I don’t necessarily do the supermarket shop in a set order either, but that’s a tiny part of what the above poster is saying.
I think what has happened here is that it’s easy to assume that a person with a set routine is a sort of dreaded pedestrian dull person, which I don’t think is fair at all.
When DS was a baby, he didn’t really have much of a routine. He would sleep when he was tired and that would sometimes be in the pram, car, sling. It didn’t matter if I wanted to spend the day having coffee with friends or walking around a national trust property.
That probably started to shift at around the ten month mark (as in it got harder) and by fifteen months DS was no longer sleeping in the pram. Or wanting to be in it at all really! He’d also been on one nap a day for a while at this point and predictably this nap would fall in the middle of the day.

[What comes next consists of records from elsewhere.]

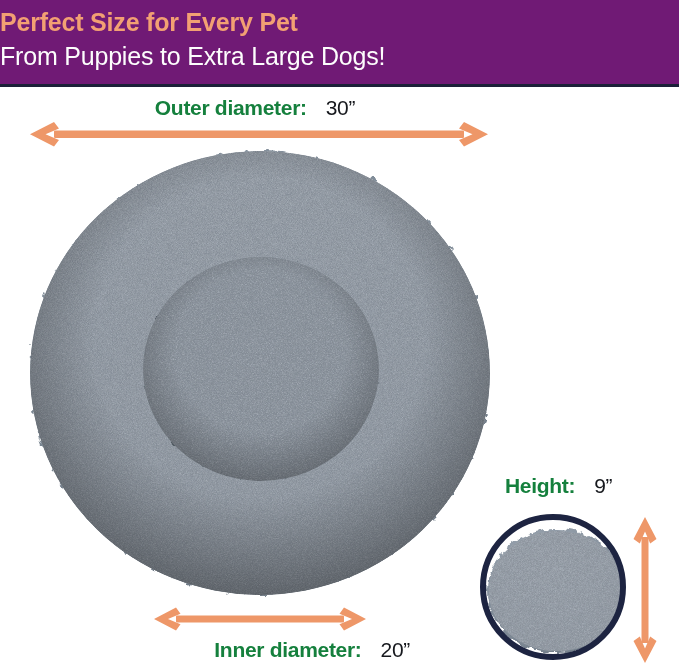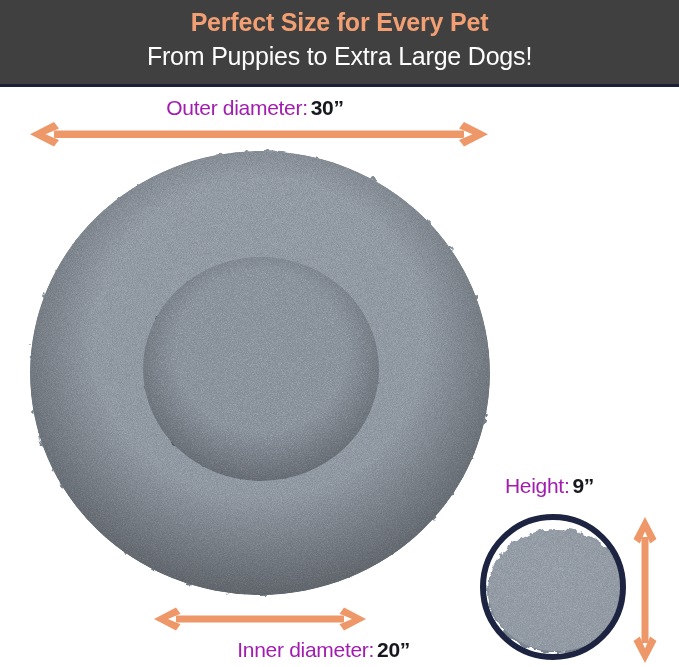--- a/index.html
+++ b/index.html
@@ -15,24 +15,24 @@
     font-family: "Liberation Sans", sans-serif;
     background: #ffffff;
   }
 
   
   #header-banner {
     position: absolute;
     left: 0; top: 0;
     width: 679px;
     height: 87px;
-    background: #404040;
+    background: #701a75;
     box-sizing: border-box;
     border-bottom: 3px solid #1b2038;
-    text-align: center;
+    text-align: left;
     overflow: hidden;
   }
   #header-title {
     position: absolute;
     left: 0; top: 7px;
     width: 679px;
     font-size: 25px;
     font-weight: bold;
     color: #f2a073;
     letter-spacing: -0.2px;
@@ -52,29 +52,29 @@
   }
 
   
   .dim-label {
     position: absolute;
     white-space: nowrap;
     font-size: 21px;
     line-height: 24px;
   }
   .dim-label .lbl {
+    font-weight: bold;
+    color: #15803d;
+    letter-spacing: -0.3px;
+  }
+  .dim-label .val {
     font-weight: normal;
-    color: #a21caf;
-    letter-spacing: -0.3px;
-  }
-  .dim-label .val {
-    font-weight: bold;
     color: #16181d;
     letter-spacing: -0.3px;
-    margin-left: 3px;
+    margin-left: 19px;
   }
 
   #outer-diameter-label {
     left: 0; top: 96px;
     width: 510px;
     text-align: center;
   }
   #inner-diameter-label {
     left: 110px; top: 638px;
     width: 300px;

I’ve had quite a hard time with DS night time sleep. For a very long period he would wake up a couple of hours after going to sleep hysterical and refuse to go back in his cot, so he’d end up sleeping on me and it was so suffocating. And he still woke all the time. I was getting virtually no quality sleep and no downtime and it’s only when I look back I realise how badly it was affecting me. We sleep trained him about a month ago and the difference it’s made to all of us is remarkable. I used to be a mostly pleasant person: kind and patient and understanding. When DS sleep was at its worst, that went out of the window: I used to feel as if I hated him and I was tense about everything - the naps (if they went wrong the nights would be worse) food (if he didn’t eat well I’d panic as again, bad night) too tired to properly engage with him, feeling like I hated my husband as he slept and I didn’t.
Now, well, I can only be honest here and say I feel like a nice person again. I’m so happy and relaxed and I adore my DS and feel so awful I resented him through exhaustion. I read and sing and engage with him.
And we have loads of fun! We don’t live our lives according to the exact timings on a clock. Every day he’s with me we feed ducks, we play on the swings, we go to the farm, we go swimming, we go to soft play, we go to the theatre, for bike rides, for exploring the countryside.
The semblance of a routine doesn’t mean I am a strict or uptight parent. On the contrary, it allows me to be a much more relaxed, loving and dare I say it, better parent than the ‘old’ ways we had.
I’m not telling you your way is wrong, @ForestFae , but you must appreciate no parent of a child young enough to need a nap can get up when they feel like it. And it’s that edge to your posts that people are baffled by.